▶ WORK TO BE COMPLETED
In the records below, some lines hold the word "November". Copy each of those lines.

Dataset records

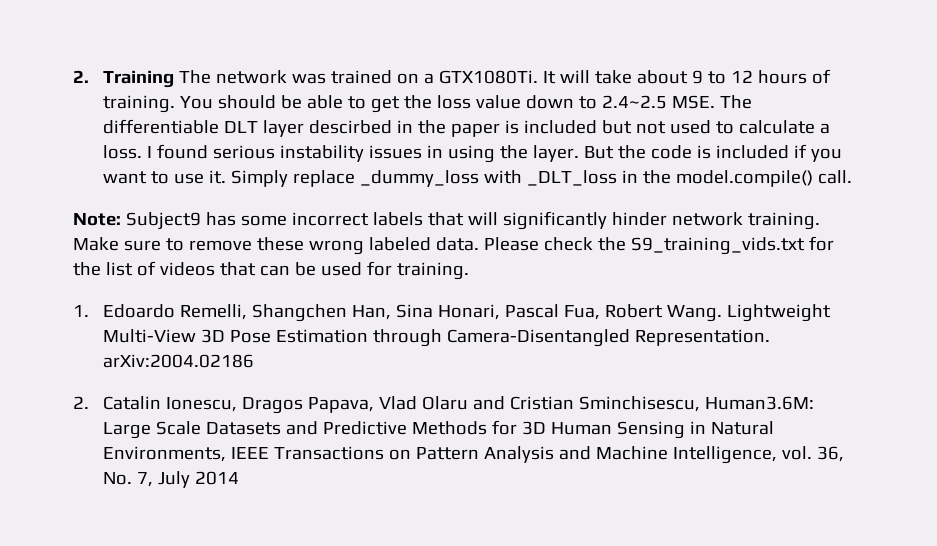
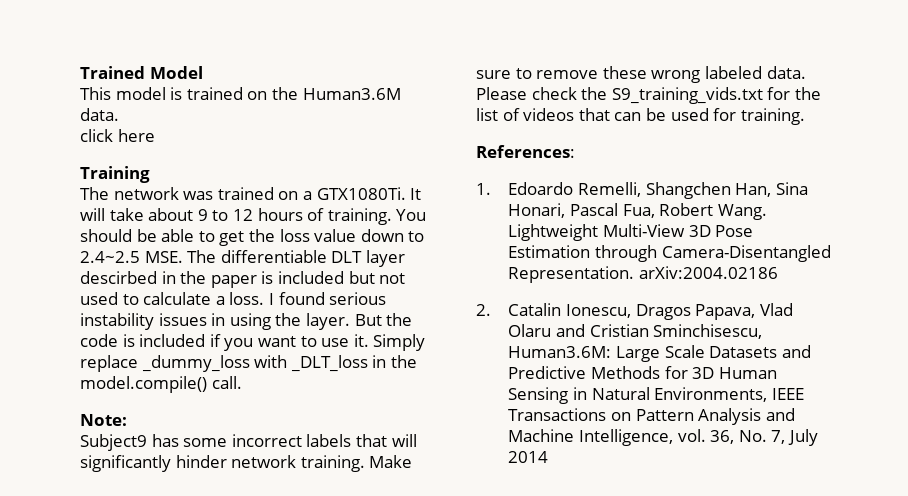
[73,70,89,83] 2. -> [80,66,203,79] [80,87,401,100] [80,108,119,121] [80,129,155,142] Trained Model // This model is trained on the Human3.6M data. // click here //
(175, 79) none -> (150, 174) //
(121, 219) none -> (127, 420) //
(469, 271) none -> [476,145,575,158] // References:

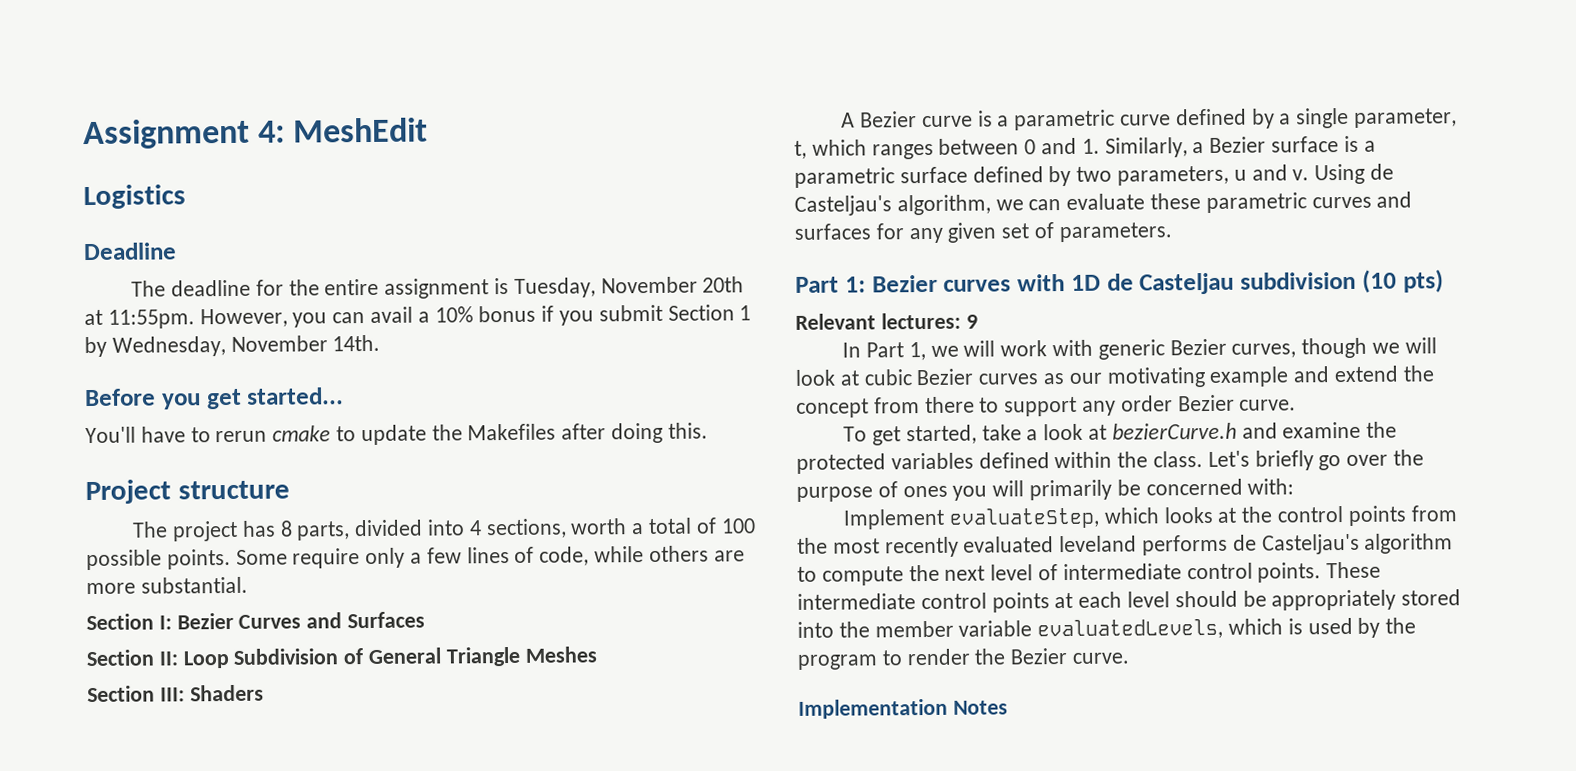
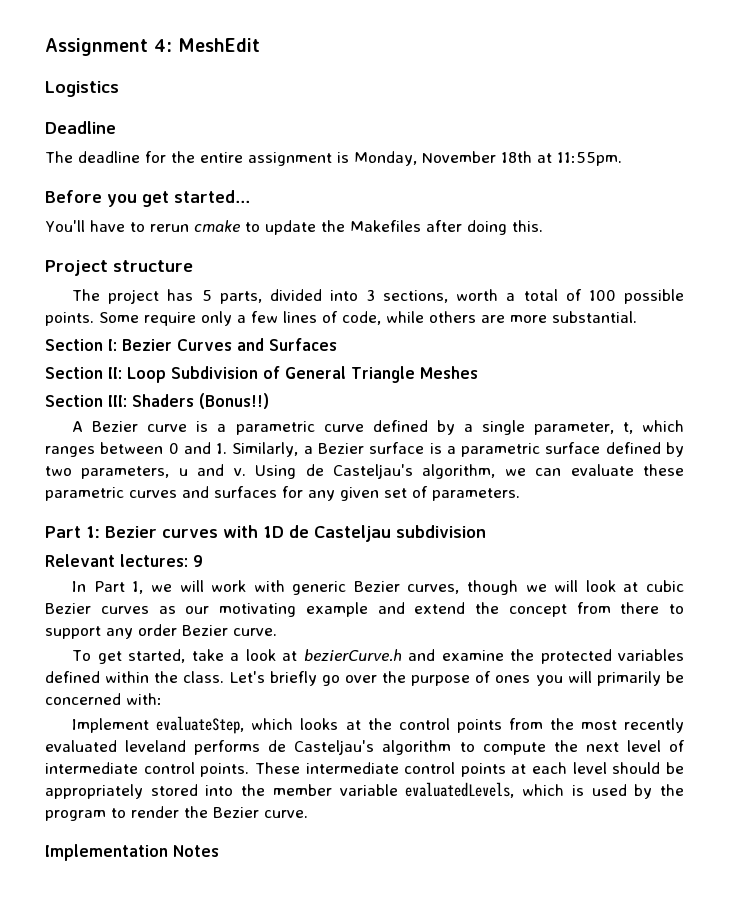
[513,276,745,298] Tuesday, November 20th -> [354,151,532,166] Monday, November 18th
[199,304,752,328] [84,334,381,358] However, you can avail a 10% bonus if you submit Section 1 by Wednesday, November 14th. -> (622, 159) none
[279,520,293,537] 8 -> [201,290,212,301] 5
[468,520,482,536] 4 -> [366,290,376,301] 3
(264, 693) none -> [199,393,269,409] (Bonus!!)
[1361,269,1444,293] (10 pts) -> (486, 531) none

▶ EXERCISE OUTPUT
[513,276,745,298] Tuesday, November 20th -> [354,151,532,166] Monday, November 18th
[199,304,752,328] [84,334,381,358] However, you can avail a 10% bonus if you submit Section 1 by Wednesday, November 14th. -> (622, 159) none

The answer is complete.